The couple would need plenty of understanding in the years to come. By 1963, they had five children younger than 6. Bob and Rita both grew up in large Catholic families and never considered anything else for themselves. They eventually had seven.
When their first child, Gary, was born, Bob thought he looked like he was hiding nuts in his cheeks; from then on, he was “Squirrel.” The next baby, Renee, looked like a peaceful lamb, so she became “Lambie.” Then came Kevin, called “Chip”; and Robyn; and Rhonda, dubbed “Kitten.” Rachelle made her arrival and was nicknamed “Bunny.” The baby, Roxanne, would go by “Dove.”
Rita was a master of organization. She was tireless and exacting — the table was always set beautifully, and the children were properly dressed. When the baby napped, Rita would hold “school” for the little ones, passing out workbooks and bagged lunches. Bob used the profits from his service station to open an auto parts store; at night Rita did the accounting.
Bob was industrious and fun-loving. He made time for Boy Scouts, fishing excursions and Sunday ski trips. He was sweet and sentimental, known for choking up whenever it was his turn to say grace.
Bob and Rita made their priorities abundantly clear to their children. They prized education, hard work, faith and commitment to family. Each child was enrolled in a single-sex Catholic school and expected to attend college. They would spend summers working in Bob’s business, which had grown to seven stores, and receive the same wages as any other employee. They would learn to put their trust in God. And they would watch out for each other, acting alternately as friend, protector, conscience or keeper.
Family was the foundation and focal point of life — and it was meant to be fun. The Zgorskis would sit together every night for dinner, passing each dish and waiting for Bob’s next joke.
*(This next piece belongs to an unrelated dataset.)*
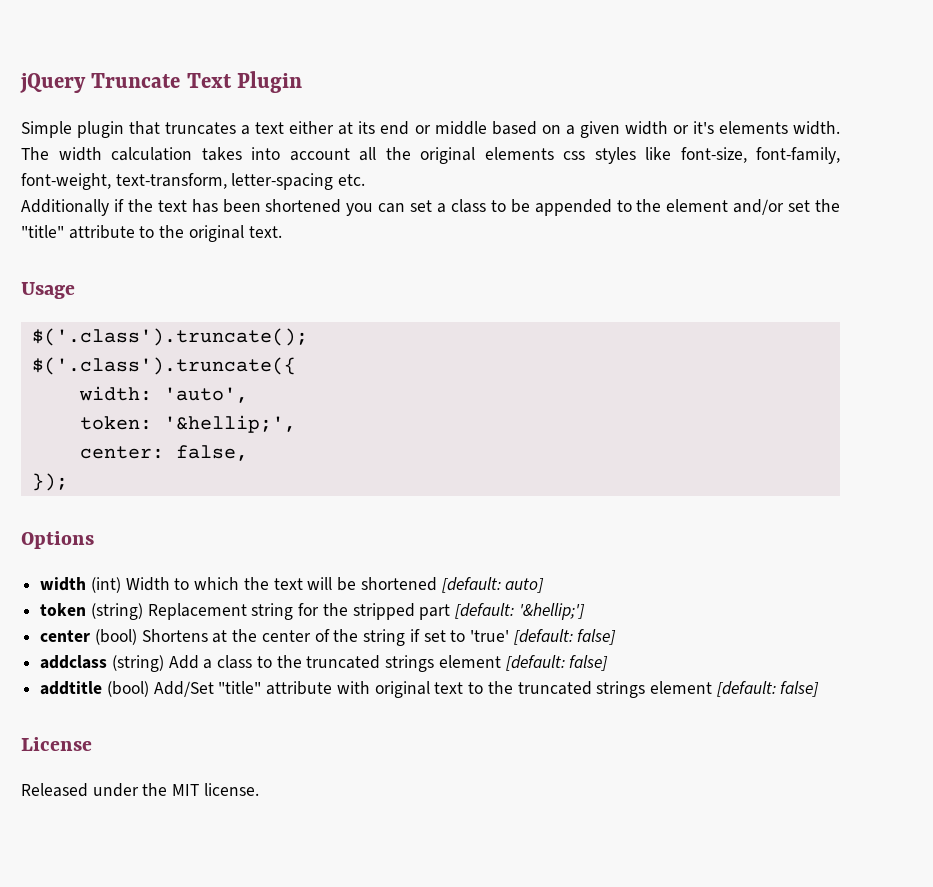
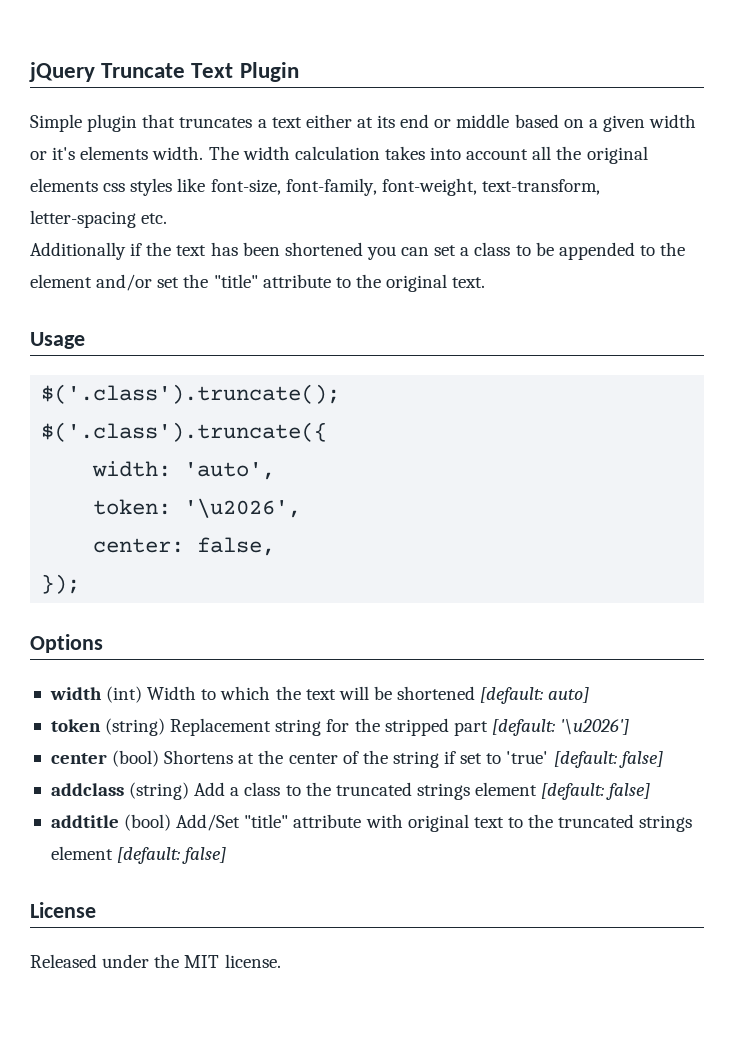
- token: '&hellip;',
+ token: '\u2026',
- token (string) Replacement string for the stripped part [default: '&hellip;']
+ token (string) Replacement string for the stripped part [default: '\u2026']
The seven kids shared a single bathroom, so it wasn’t uncommon for one to be in the shower while another sat on the toilet and a third brushed her teeth. Secrets weren’t easy to keep, and private time was far from sacred.
The kids accepted their parents’ marriage the same way they accepted the rising sun. It just was — and it wasn’t examined. It wasn’t until they got older that they were able to see its complexities and imperfections. And not until they had marriages of their own that they could comprehend the triumph of a union that lasted in spite of it all.
Perhaps it was at that same point that Bob and Rita realized their limits as parents. They could guide their children, but couldn’t live their lives for them. They could nurse their wounds, but not prevent the next heartache. They could never fully protect their kids — not from repeating old dramas, or experiencing new ones of their own.